Training in martial arts fosters discipline, and we eventually extended martial arts classes to children with disabilities, including deaf-mutes and those with visual impairments, and it worked for them too.” Sister Patrizia contacted the Zambian Judo Association. They provided the Comboni Sisters with uniforms and “tatamis”, the wooden mats used as flooring for the entire gym. The practice of judo has brought out many young women’s skills and talents. They found their way and inspiration for their future.

“I started studying the local idiom when I first arrived in Africa,” Sister Patrizia remembers. “I spent entire months immersed in the local culture and traditions.”

There were rites of passage and initiation rites to learn, the meaning of birth and death, events that mark the stages of life with the participation of the entire community. Sister Patrizia described the hard work and the creativity involved in integrating these traditional initiation rites with the teachings of the Gospel.

“We invited to the mission the older members of the community and the sages tasked with accompanying the youngest in rites of passage. Frequently the ‘guardians’ were responsible for the parentless girls, but the latter were also at risk of being manipulated by them”, she remarked.
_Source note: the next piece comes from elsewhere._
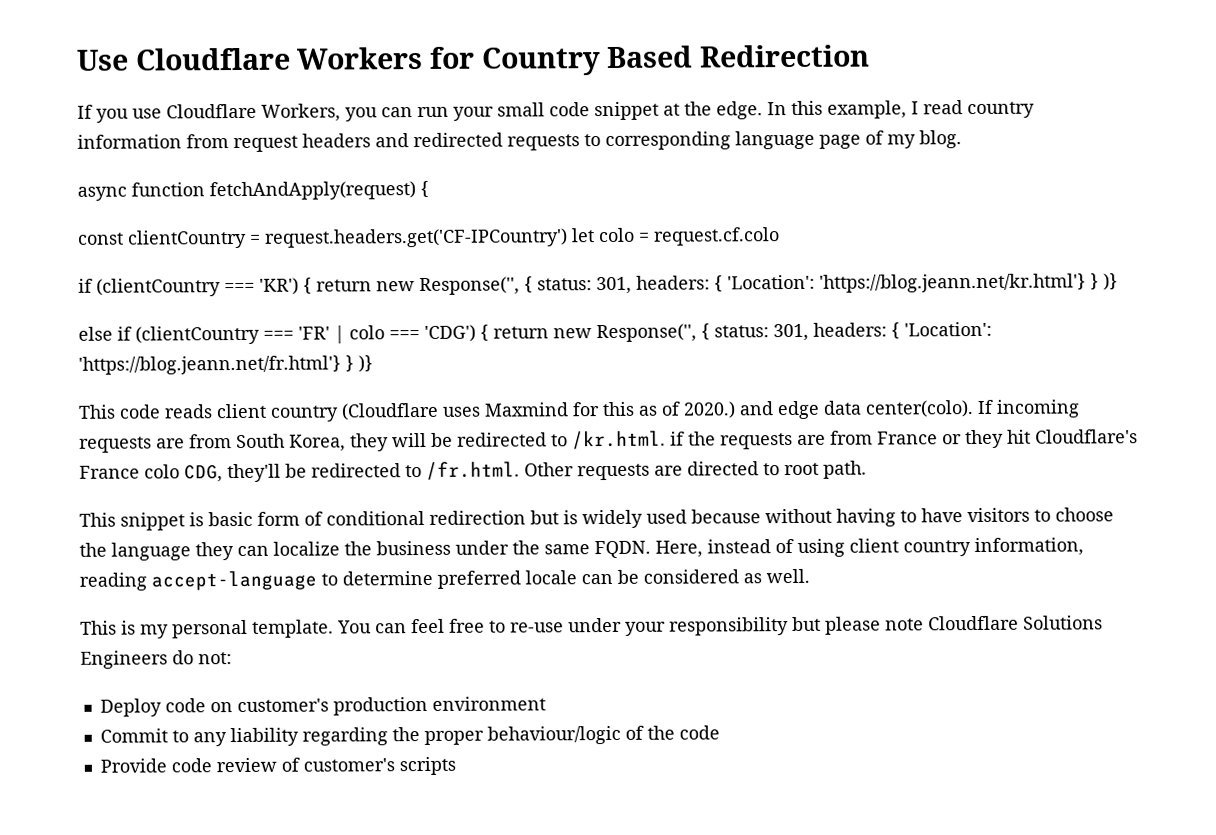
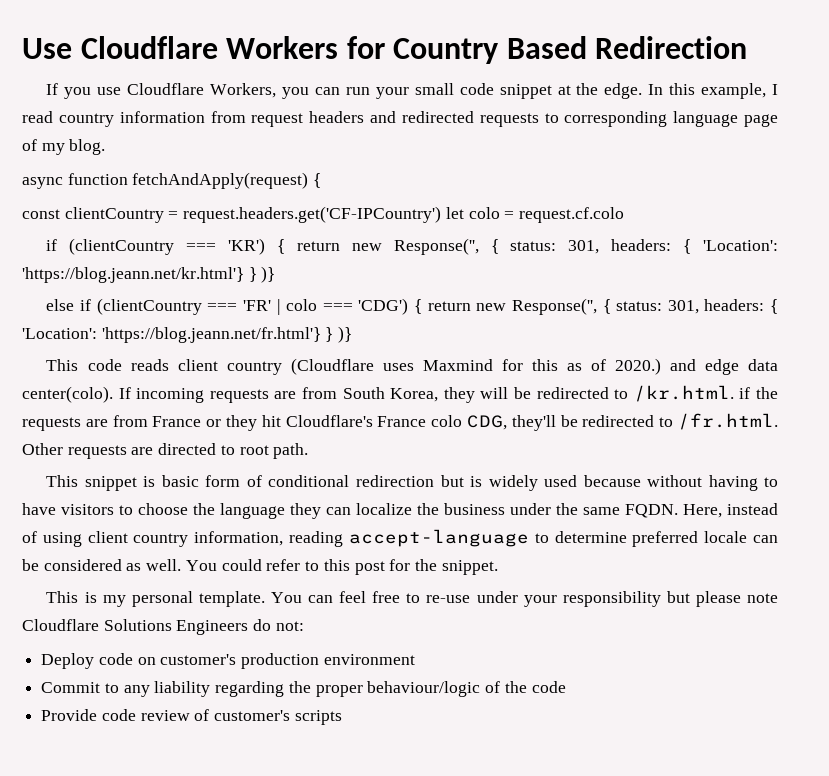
(810, 576) none -> [185,559,498,575] You could refer to this post for the snippet.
“We therefore decided to approach the first two initiation stages using a combination of elements of nature and creation, disregarding the more physical and extreme practices, in order to convey positive values to the girls.”

It was the missionaries’ role to accompany them in this process. “Before the girls performed the rite, we did it ourselves with the Sisters. We prepared the room, with clay figurines, sculptures and paintings narrating the different stages of a person’s life according to the values of the tribe. It all starts with the relationship with God, with Creation, with respect for oneself and for others.”